• About this exercise
In your copy, include no images and return each entry exactly as written.
___ Data for processing ___
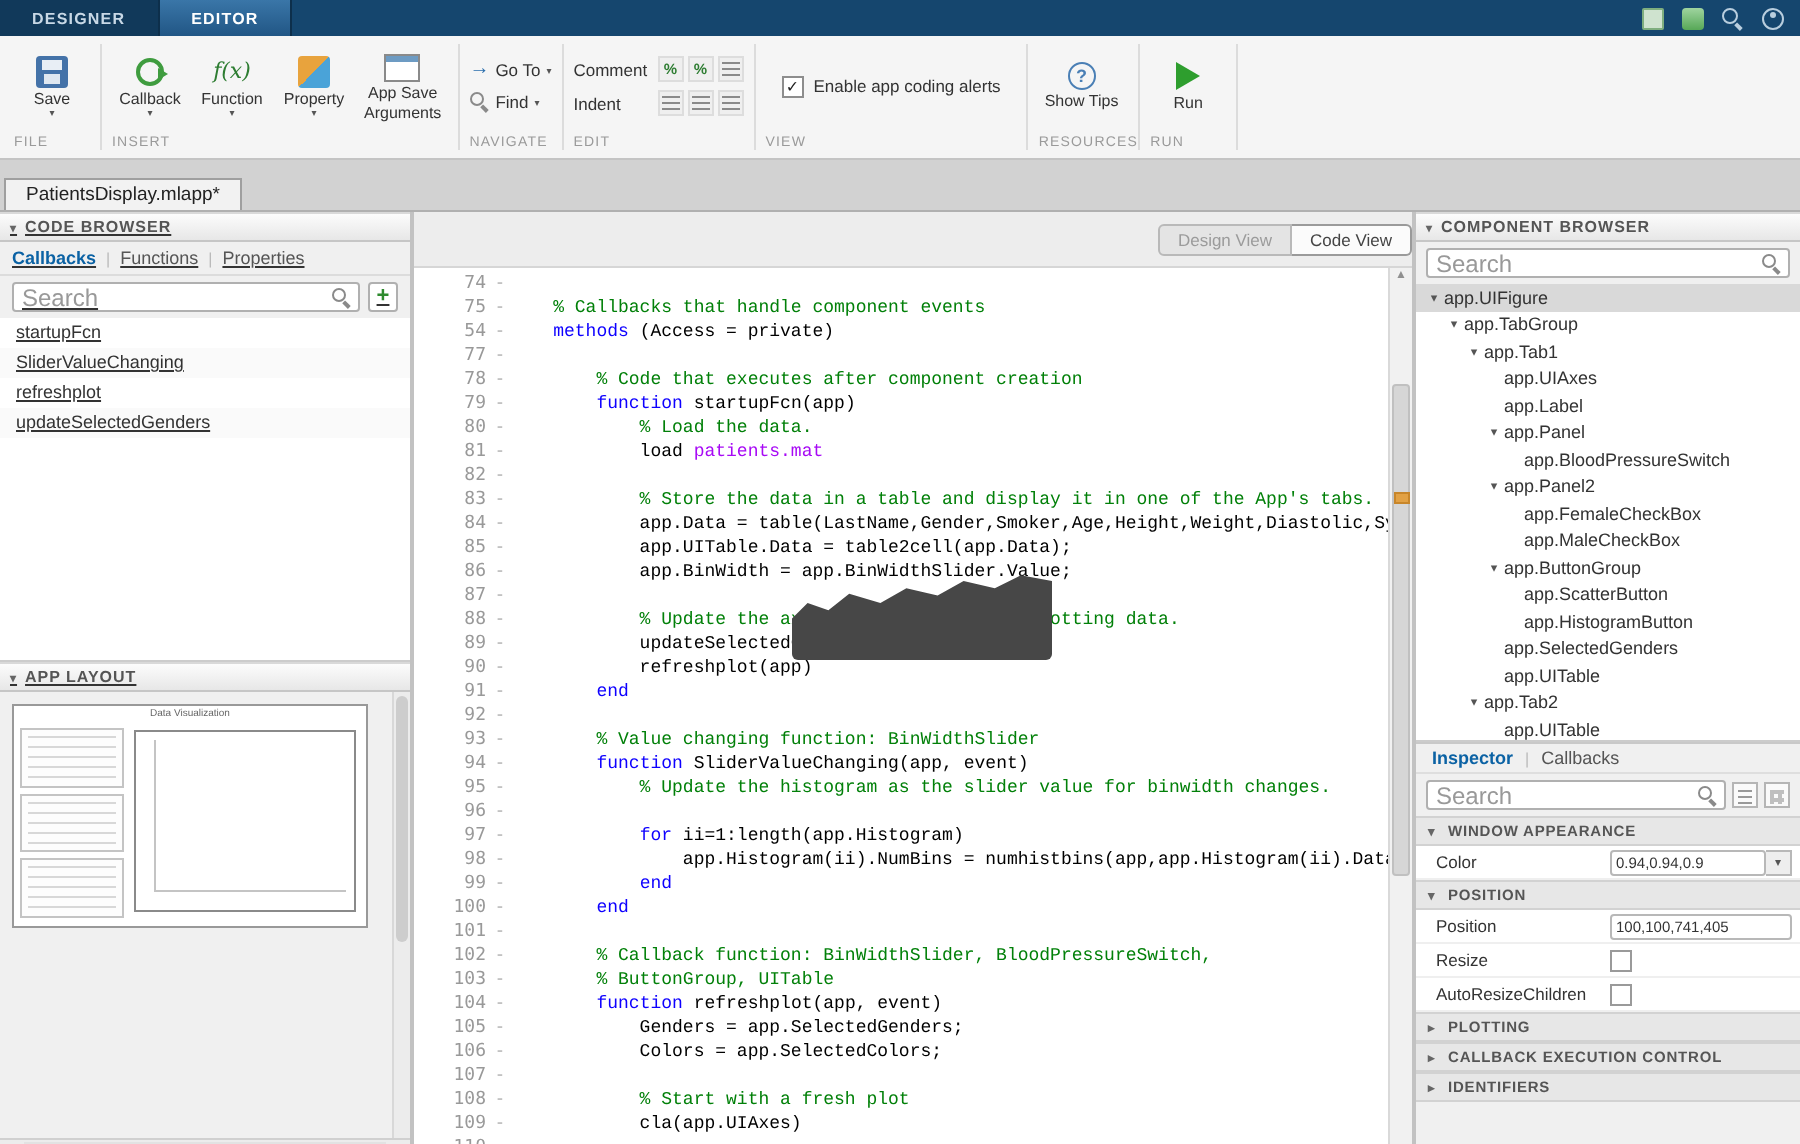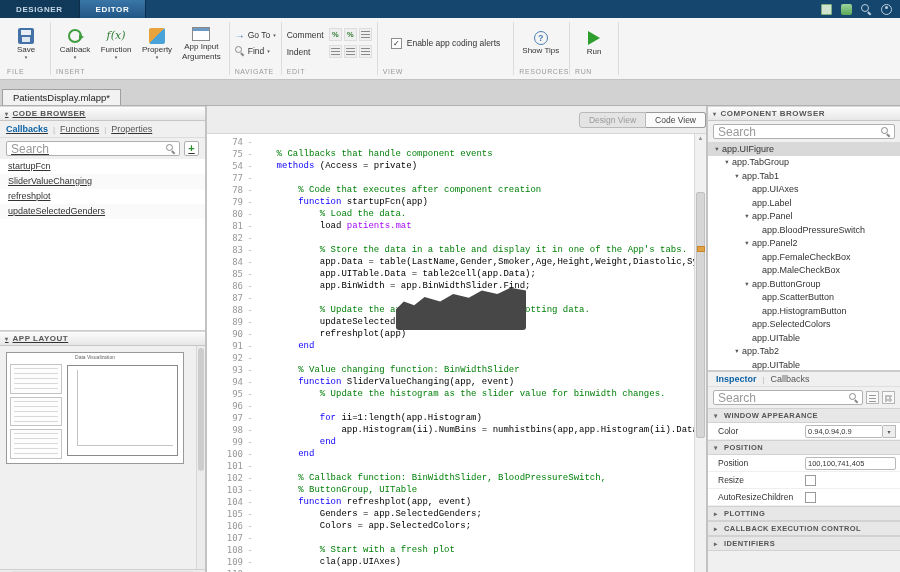--- a/index.html
+++ b/index.html
@@ -196,21 +196,21 @@
           <span class="blabel">Function</span>
           <span class="ddarrow">▾</span>
         </div>
         <div class="bigbtn">
           <span class="icon-property"></span>
           <span class="blabel">Property</span>
           <span class="ddarrow">▾</span>
         </div>
         <div class="bigbtn">
           <span class="icon-appinput"></span>
-          <span class="blabel2">App Input</span>
+          <span class="blabel2">App Save</span>
           <span class="blabel2">Arguments</span>
         </div>
       </div>
       <div class="rsec">INSERT</div>
     </div>
     <div class="vsep"></div>
 
     <div class="rgroup">
       <div class="rgc">
         <div class="navcol">
@@ -373,21 +373,21 @@
             <div class="cl"><span class="ln">54</span><span class="fold">-</span><span class="ct"><span class="tx">    </span><span class="kw">methods</span><span class="tx"> (Access = private)</span></span></div>
             <div class="cl"><span class="ln">77</span><span class="fold">-</span><span class="ct"></span></div>
             <div class="cl"><span class="ln">78</span><span class="fold">-</span><span class="ct"><span class="cm">        % Code that executes after component creation</span></span></div>
             <div class="cl"><span class="ln">79</span><span class="fold">-</span><span class="ct"><span class="tx">        </span><span class="kw">function</span><span class="tx"> startupFcn(app)</span></span></div>
             <div class="cl"><span class="ln">80</span><span class="fold">-</span><span class="ct"><span class="cm">            % Load the data.</span></span></div>
             <div class="cl"><span class="ln">81</span><span class="fold">-</span><span class="ct"><span class="tx">            load </span><span class="str">patients.mat</span></span></div>
             <div class="cl"><span class="ln">82</span><span class="fold">-</span><span class="ct"></span></div>
             <div class="cl"><span class="ln">83</span><span class="fold">-</span><span class="ct"><span class="cm">            % Store the data in a table and display it in one of the App's tabs.</span></span></div>
             <div class="cl"><span class="ln">84</span><span class="fold">-</span><span class="ct"><span class="tx">            app.Data = table(LastName,Gender,Smoker,Age,Height,Weight,Diastolic,Systolic,SelfAssessedHealthStatus);</span></span></div>
             <div class="cl"><span class="ln">85</span><span class="fold">-</span><span class="ct"><span class="tx">            app.UITable.Data = table2cell(app.Data);</span></span></div>
-            <div class="cl"><span class="ln">86</span><span class="fold">-</span><span class="ct"><span class="tx">            app.BinWidth = app.BinWidthSlider.Find;</span></span></div>
+            <div class="cl"><span class="ln">86</span><span class="fold">-</span><span class="ct"><span class="tx">            app.BinWidth = app.BinWidthSlider.Value;</span></span></div>
             <div class="cl"><span class="ln">87</span><span class="fold">-</span><span class="ct"></span></div>
             <div class="cl"><span class="ln">88</span><span class="fold">-</span><span class="ct"><span class="cm">            % Update the axes with the selected plotting data.</span></span></div>
             <div class="cl"><span class="ln">89</span><span class="fold">-</span><span class="ct"><span class="tx">            updateSelectedGenders(app)</span></span></div>
             <div class="cl"><span class="ln">90</span><span class="fold">-</span><span class="ct"><span class="tx">            refreshplot(app)</span></span></div>
             <div class="cl"><span class="ln">91</span><span class="fold">-</span><span class="ct"><span class="tx">        </span><span class="kw">end</span></span></div>
             <div class="cl"><span class="ln">92</span><span class="fold">-</span><span class="ct"></span></div>
             <div class="cl"><span class="ln">93</span><span class="fold">-</span><span class="ct"><span class="cm">        % Value changing function: BinWidthSlider</span></span></div>
             <div class="cl"><span class="ln">94</span><span class="fold">-</span><span class="ct"><span class="tx">        </span><span class="kw">function</span><span class="tx"> SliderValueChanging(app, event)</span></span></div>
             <div class="cl"><span class="ln">95</span><span class="fold">-</span><span class="ct"><span class="cm">            % Update the histogram as the slider value for binwidth changes.</span></span></div>
             <div class="cl"><span class="ln">96</span><span class="fold">-</span></div>
@@ -477,21 +477,21 @@
           <div class="trw" style="padding-left: 44px;">
             <span class="tarr"></span>
             <span class="tl">app.ScatterButton</span>
           </div>
           <div class="trw" style="padding-left: 44px;">
             <span class="tarr"></span>
             <span class="tl">app.HistogramButton</span>
           </div>
           <div class="trw" style="padding-left: 34px;">
             <span class="tarr"></span>
-            <span class="tl">app.SelectedColors</span>
+            <span class="tl">app.SelectedGenders</span>
           </div>
           <div class="trw" style="padding-left: 34px;">
             <span class="tarr"></span>
             <span class="tl">app.UITable</span>
           </div>
           <div class="trw" style="padding-left: 24px;">
             <span class="tarr">▾</span>
             <span class="tl">app.Tab2</span>
           </div>
           <div class="trw" style="padding-left: 34px;">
___
• The answer
--- a/index.html
+++ b/index.html
@@ -196,21 +196,21 @@
           <span class="blabel">Function</span>
           <span class="ddarrow">▾</span>
         </div>
         <div class="bigbtn">
           <span class="icon-property"></span>
           <span class="blabel">Property</span>
           <span class="ddarrow">▾</span>
         </div>
         <div class="bigbtn">
           <span class="icon-appinput"></span>
-          <span class="blabel2">App Input</span>
+          <span class="blabel2">App Save</span>
           <span class="blabel2">Arguments</span>
         </div>
       </div>
       <div class="rsec">INSERT</div>
     </div>
     <div class="vsep"></div>
 
     <div class="rgroup">
       <div class="rgc">
         <div class="navcol">
@@ -373,21 +373,21 @@
             <div class="cl"><span class="ln">54</span><span class="fold">-</span><span class="ct"><span class="tx">    </span><span class="kw">methods</span><span class="tx"> (Access = private)</span></span></div>
             <div class="cl"><span class="ln">77</span><span class="fold">-</span><span class="ct"></span></div>
             <div class="cl"><span class="ln">78</span><span class="fold">-</span><span class="ct"><span class="cm">        % Code that executes after component creation</span></span></div>
             <div class="cl"><span class="ln">79</span><span class="fold">-</span><span class="ct"><span class="tx">        </span><span class="kw">function</span><span class="tx"> startupFcn(app)</span></span></div>
             <div class="cl"><span class="ln">80</span><span class="fold">-</span><span class="ct"><span class="cm">            % Load the data.</span></span></div>
             <div class="cl"><span class="ln">81</span><span class="fold">-</span><span class="ct"><span class="tx">            load </span><span class="str">patients.mat</span></span></div>
             <div class="cl"><span class="ln">82</span><span class="fold">-</span><span class="ct"></span></div>
             <div class="cl"><span class="ln">83</span><span class="fold">-</span><span class="ct"><span class="cm">            % Store the data in a table and display it in one of the App's tabs.</span></span></div>
             <div class="cl"><span class="ln">84</span><span class="fold">-</span><span class="ct"><span class="tx">            app.Data = table(LastName,Gender,Smoker,Age,Height,Weight,Diastolic,Systolic,SelfAssessedHealthStatus);</span></span></div>
             <div class="cl"><span class="ln">85</span><span class="fold">-</span><span class="ct"><span class="tx">            app.UITable.Data = table2cell(app.Data);</span></span></div>
-            <div class="cl"><span class="ln">86</span><span class="fold">-</span><span class="ct"><span class="tx">            app.BinWidth = app.BinWidthSlider.Find;</span></span></div>
+            <div class="cl"><span class="ln">86</span><span class="fold">-</span><span class="ct"><span class="tx">            app.BinWidth = app.BinWidthSlider.Value;</span></span></div>
             <div class="cl"><span class="ln">87</span><span class="fold">-</span><span class="ct"></span></div>
             <div class="cl"><span class="ln">88</span><span class="fold">-</span><span class="ct"><span class="cm">            % Update the axes with the selected plotting data.</span></span></div>
             <div class="cl"><span class="ln">89</span><span class="fold">-</span><span class="ct"><span class="tx">            updateSelectedGenders(app)</span></span></div>
             <div class="cl"><span class="ln">90</span><span class="fold">-</span><span class="ct"><span class="tx">            refreshplot(app)</span></span></div>
             <div class="cl"><span class="ln">91</span><span class="fold">-</span><span class="ct"><span class="tx">        </span><span class="kw">end</span></span></div>
             <div class="cl"><span class="ln">92</span><span class="fold">-</span><span class="ct"></span></div>
             <div class="cl"><span class="ln">93</span><span class="fold">-</span><span class="ct"><span class="cm">        % Value changing function: BinWidthSlider</span></span></div>
             <div class="cl"><span class="ln">94</span><span class="fold">-</span><span class="ct"><span class="tx">        </span><span class="kw">function</span><span class="tx"> SliderValueChanging(app, event)</span></span></div>
             <div class="cl"><span class="ln">95</span><span class="fold">-</span><span class="ct"><span class="cm">            % Update the histogram as the slider value for binwidth changes.</span></span></div>
             <div class="cl"><span class="ln">96</span><span class="fold">-</span></div>
@@ -477,21 +477,21 @@
           <div class="trw" style="padding-left: 44px;">
             <span class="tarr"></span>
             <span class="tl">app.ScatterButton</span>
           </div>
           <div class="trw" style="padding-left: 44px;">
             <span class="tarr"></span>
             <span class="tl">app.HistogramButton</span>
           </div>
           <div class="trw" style="padding-left: 34px;">
             <span class="tarr"></span>
-            <span class="tl">app.SelectedColors</span>
+            <span class="tl">app.SelectedGenders</span>
           </div>
           <div class="trw" style="padding-left: 34px;">
             <span class="tarr"></span>
             <span class="tl">app.UITable</span>
           </div>
           <div class="trw" style="padding-left: 24px;">
             <span class="tarr">▾</span>
             <span class="tl">app.Tab2</span>
           </div>
           <div class="trw" style="padding-left: 34px;">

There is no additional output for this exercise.